# "co-relatedness" of conditional expectation of two independent random variables

Let $$\mathcal{F}$$ be a $$\sigma$$-algebra and $$X,Y$$ be two independent (not just uncorrelated) random variables, I wonder if the following statement true

$$\mathbb E(XY|\mathcal{F})=\mathbb E(X|\mathcal{F})\mathbb E(Y|\mathcal{F}).$$

I have a feeling that it is false but I can't come up with a counterexample. Thanks in advance!
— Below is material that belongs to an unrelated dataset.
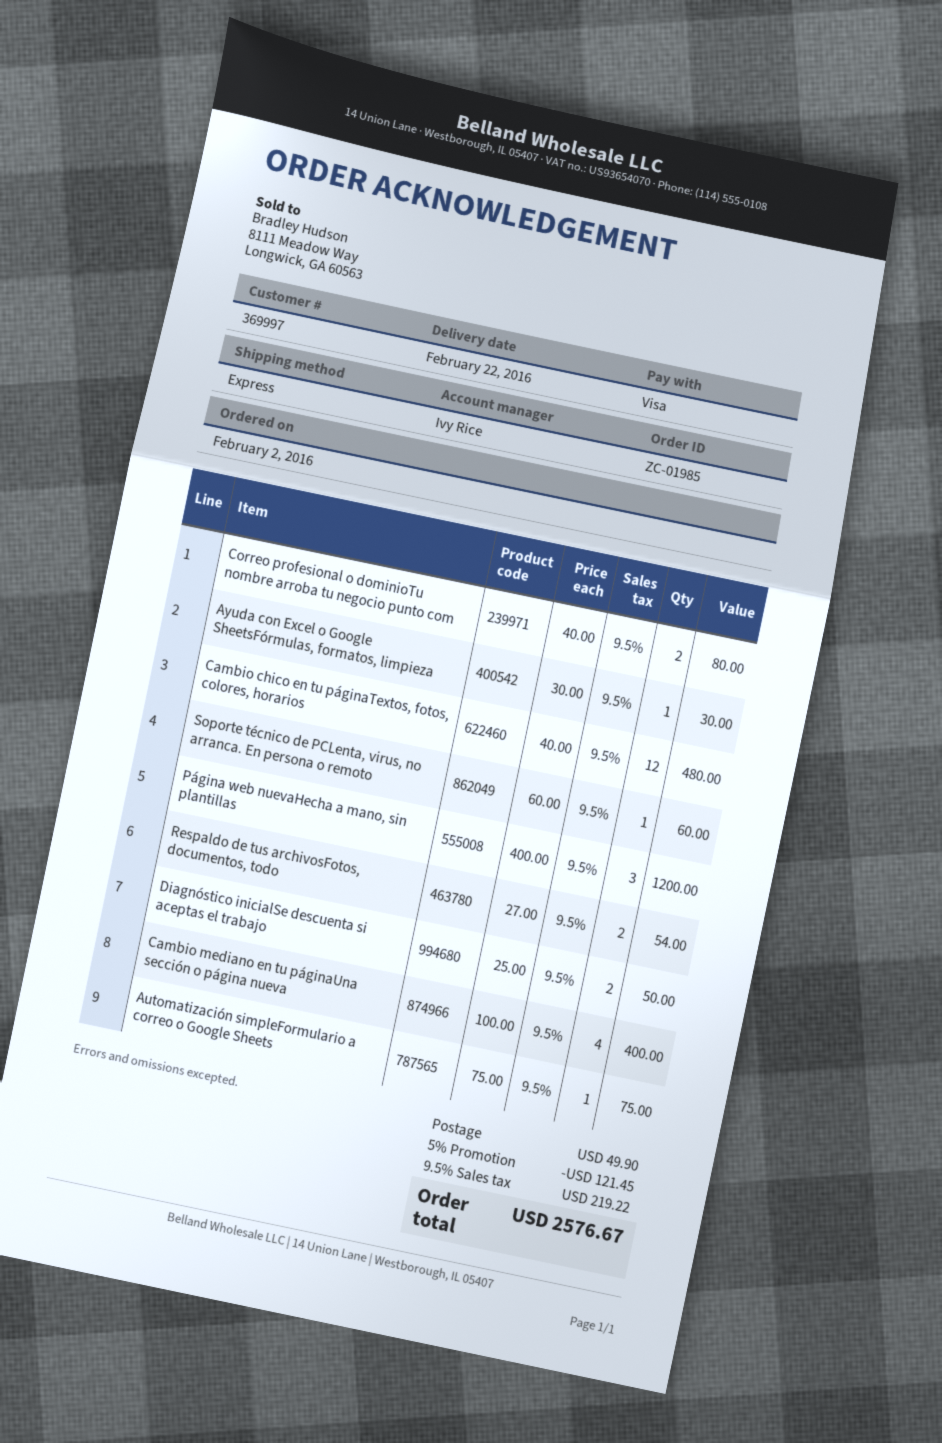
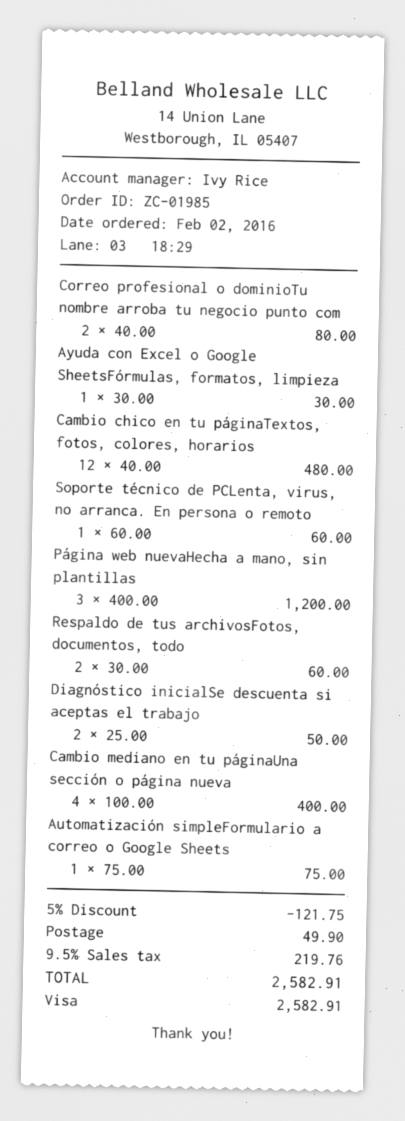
Respaldo de tus archivosFotos, documentos, todo: 2 x 27.00 = 54.00 -> 2 x 30.00 = 60.00
discount: 5% = 121.45 -> 5% = 121.75
tax: 9.5% = 219.22 -> 9.5% = 219.76
total: 2576.67 -> 2582.91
• What restrictions do you have on $F$? If not, then take $F$ to be a $\sigma$-algebra generated by $X+Y$.
– Boby
Commented Feb 10, 2020 at 18:05
• @Boby Sorry but I don't know how to continue. The sigma algebra generated by $X+Y$ looks very foreign to me... Commented Feb 10, 2020 at 18:07

Building on Boby's hint, take $$X,Y \overset{iid}{\sim} \mbox{Ber}_{\pm}(1/2)$$ and $$\mathcal{F} = \sigma(X+Y)$$. Then it is easy to compute the conditional expectations:
$$\mathbb{E}[XY| X+Y] = \begin{cases} 1, &X+Y = -2\\ -1,& X+Y = 0 \\ 1, &X+Y = 2 \end{cases}$$
$$\mathbb{E}[X|X+Y] = \mathbb{E}[Y|X+Y]= \begin{cases} -1 &X+Y = -2\\ 0,& X+Y = 0 \\ 1, &X+Y = 2 \end{cases}$$
Thus we see that a.s. $$\mathbb{E}[XY|X+Y] \ne 0$$, whereas $$\mathbb{E}[X|\mathcal{F}]\cdot \mathbb{E}[Y| \mathcal{F}] = 0$$ with probability $$1/2$$.